Indefinite pronouns offer a powerful tool to add nuance and possibility to your writing. By understanding the rules and conditions, you can harness their ambiguity to create suspense, highlight unknown quantities, or keep your reader guessing. So, step into the shadows with confidence, and let these linguistic mysteries elevate your writing to new heights.

Some of the conditions are:

1). Do not introduce a clause.

2). Words ending one or the other are used for people.

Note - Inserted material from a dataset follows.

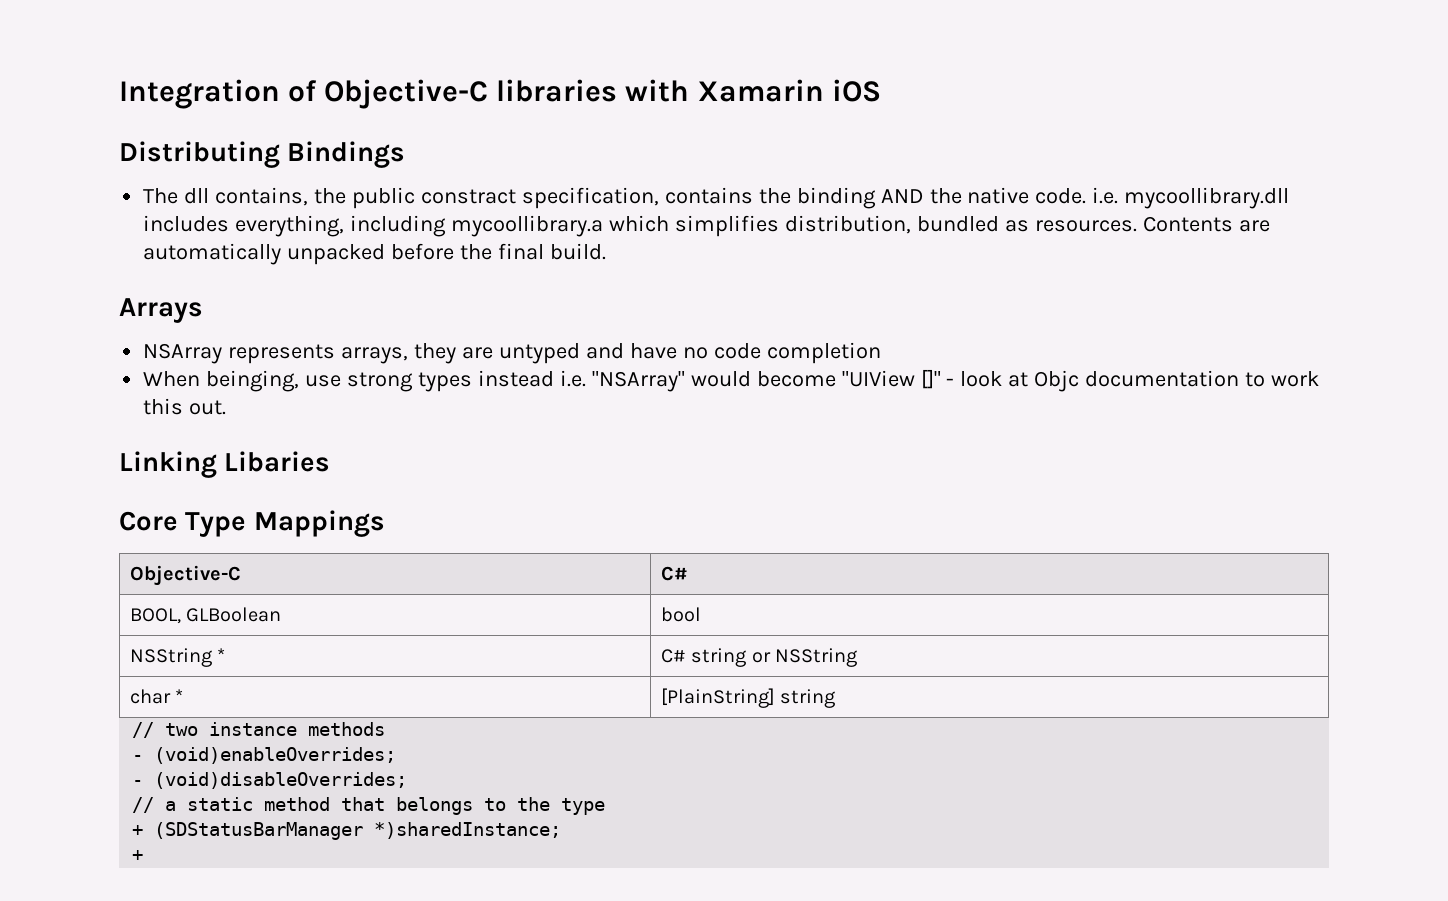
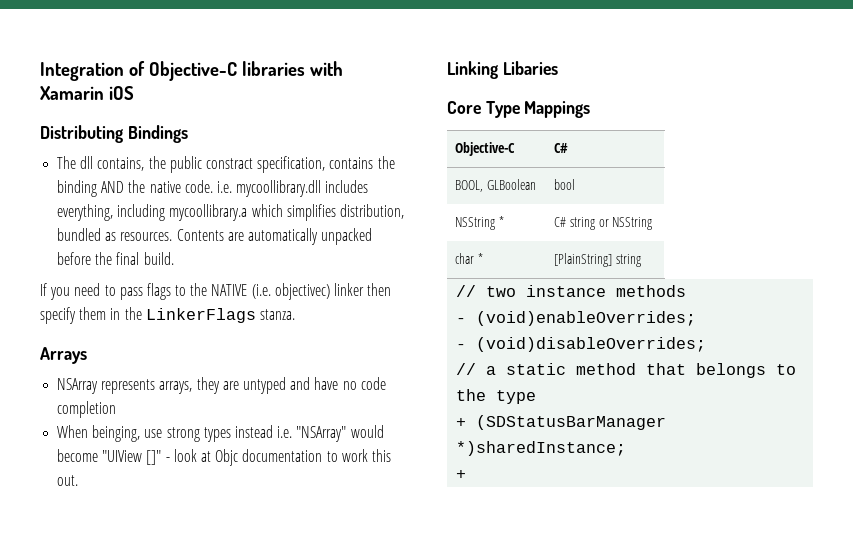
+ If you need to pass flags to the NATIVE (i.e. objectivec) linker then specify them in the LinkerFlags stanza.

3) Words ending in – thing are used for things.

  1. One
  2. Everyone
  3. Everybody
  4. Others
  5. Each
  6. Some
  7. Someone

Singular and Plural forms of  Indefinite Pronoun

Singular  Plural Both singular and plural
Any Body Others Some
Each Both None
Nobody Many Such
Everyone Few Any
Little Several More
Everything All


Indefinite pronoun examples:

  1. Each athlete is trying to beat his competitor’s team.
  2. Everyone is happy on convocation day.
  3. Everything is ready according to strategy.
  4. Has anyone a guitar for today’s party?
  5. Both are willing to participate in the competition.
  6. Many children are not going to school picnics.
  7. Several employees are absent today.
  8. Some people are not interested in government policies, / some are good.
  9. None of them are ready to go to today’s party/None is coming on my birthday.
  10. All students passed with remarkable marks. All information is incorrect.